Dec 17, 2004

Opinion: The 2004 sporting year: hall of fame or shame?

With the speed of a rotating perimeter board, here is a look at the winners and losers in the World of Sport.

Opinion: The 2004 sporting year: hall of fame or shame?

Hall of Fame

Country: China - second in the medal rankings in Athens, China is not only the country to fear in its traditional sports, but now produces world-class tennis players, track athletes and swimmers. So keen are they to showcase them that a warning has been given by the IOC president to slow down preparations, for fear of the high cost of maintaining stadia ready many months too early!

Team: European Ryder Cup team - which, in thrashing the older, more experienced, wealthier US team, truly epitomised what playing in a team means. In this golf event, as with any team sport, the leadership of a good captain who understood partnerships, chemistry within the team and how to deploy young talent, makes the difference between one group of gifted athletes and another. The underdogs beat the favourites, on home soil, in record style.

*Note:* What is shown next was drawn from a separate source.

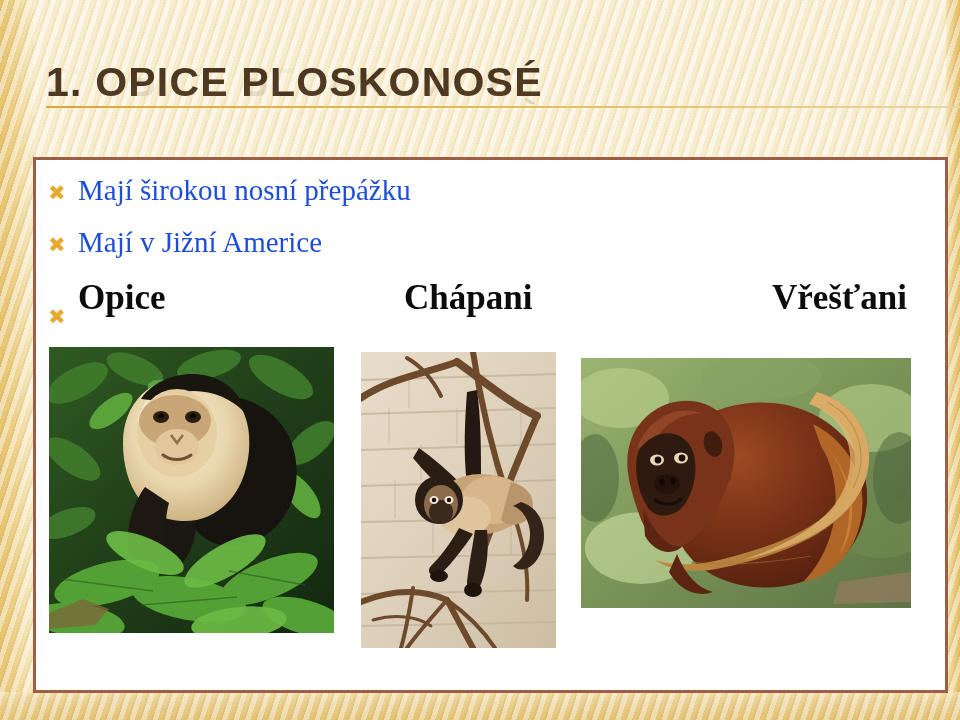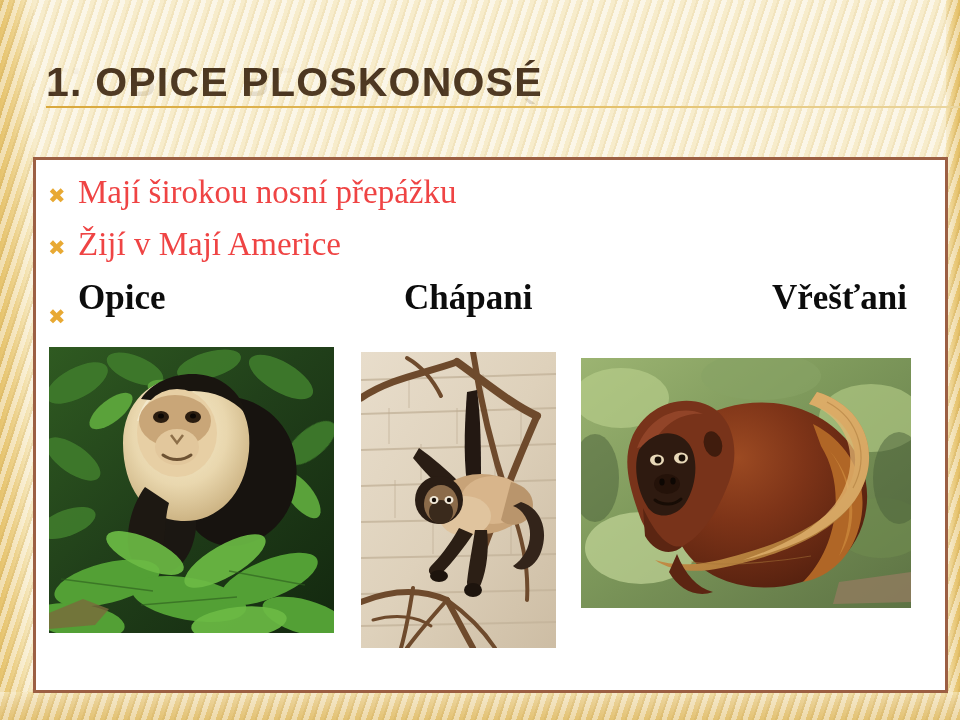"Mají širokou nosní přepážku" .bullet-text { color: #ef4444 -> #1d4ed8; font-size: 33px -> 29px }
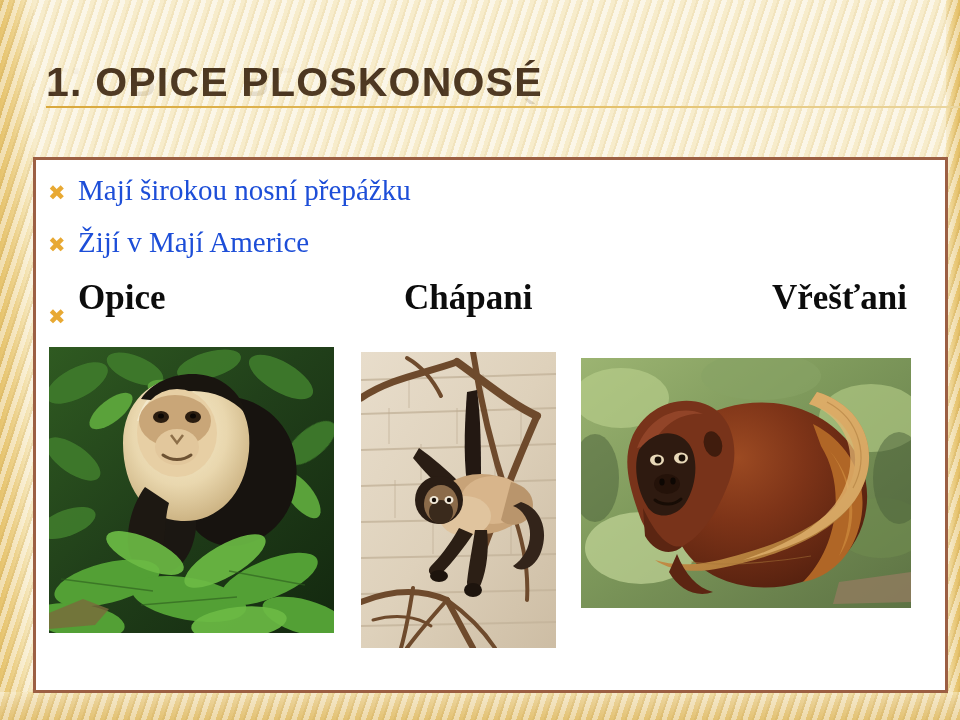"Žijí v Mají Americe" span.bullet-text { text: Žijí v Mají -> Mají v Jižní }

Individual: Michael Phelps (swimming) - I read that if Phelps were a country, he would have finished higher in the medals table than Brazil, Canada, Holland, New Zealand, Norway, Poland, Spain and Sweden. He swam 17 races in seven days, winning six gold and two bronze medals. He and his fellow water boys and girls ensured that swimming was even more popular in Greece than in Sydney, and will be a sell-out in Beijing.

Event: Athens Olympic Games - the worry and scepticism were forgotten as day after day, we had to force ourselves to go to bed at night. It would be a shame if the Games did not do for Greece what the Lord of the Rings movies did for New Zealand.

Hall of Shame

Country: Spain - Football was overshadowed by racist chanting from the home fans aimed at England's black players, as well as the behaviour of some of those on the field in England's 1-0 defeat to Spain.

Team: More than being in the 2004 Hall of Shame, the brawl at the Pacers-Pistons NBA game belongs in the Worst Sporting Moments in History. Players and fans exchanged punches in the stands near the end of a game in an all-time low point in basketball history. The NBA is not unfamiliar with (or averse to) controversy; however, it cannot excuse hostility between athletes and spectators. Embarrassing at best, but at its most extreme, this is evidence that the basketball player-fan dynamic has changed for the worse.

Individual(s): Drug cheats - For the first time, blood tests (previously limited to endurance sports) were mandatory across the board. Statistically speaking, Athens Olympics was twice as bad as previous worst games for doping offences. The message is clear - doping is cheating and drugs will not be tolerated.

Event: The China Super League - indeed, Chinese football is in crisis. Lacklustre performances, zero commercial successes, riddled with scandal, including allegations of match-fixing, boycotts and drug-use and a national team coach who failed to get the team to qualify for the next World Cup. Seven of the 12 Super League teams have challenged the CFA to reform itself, claiming a lack of transparency and acute corruption.

But if I had to pick one, historic moment that defines the 2004 sporting year, it would have to go to the Boston Red Sox. Joking aside about only US teams being able to play in a 'World' series, the story of this team (and its fans) captured the attention of every sports fan on the planet with access to a television, newspaper or the internet. Only sport can do that.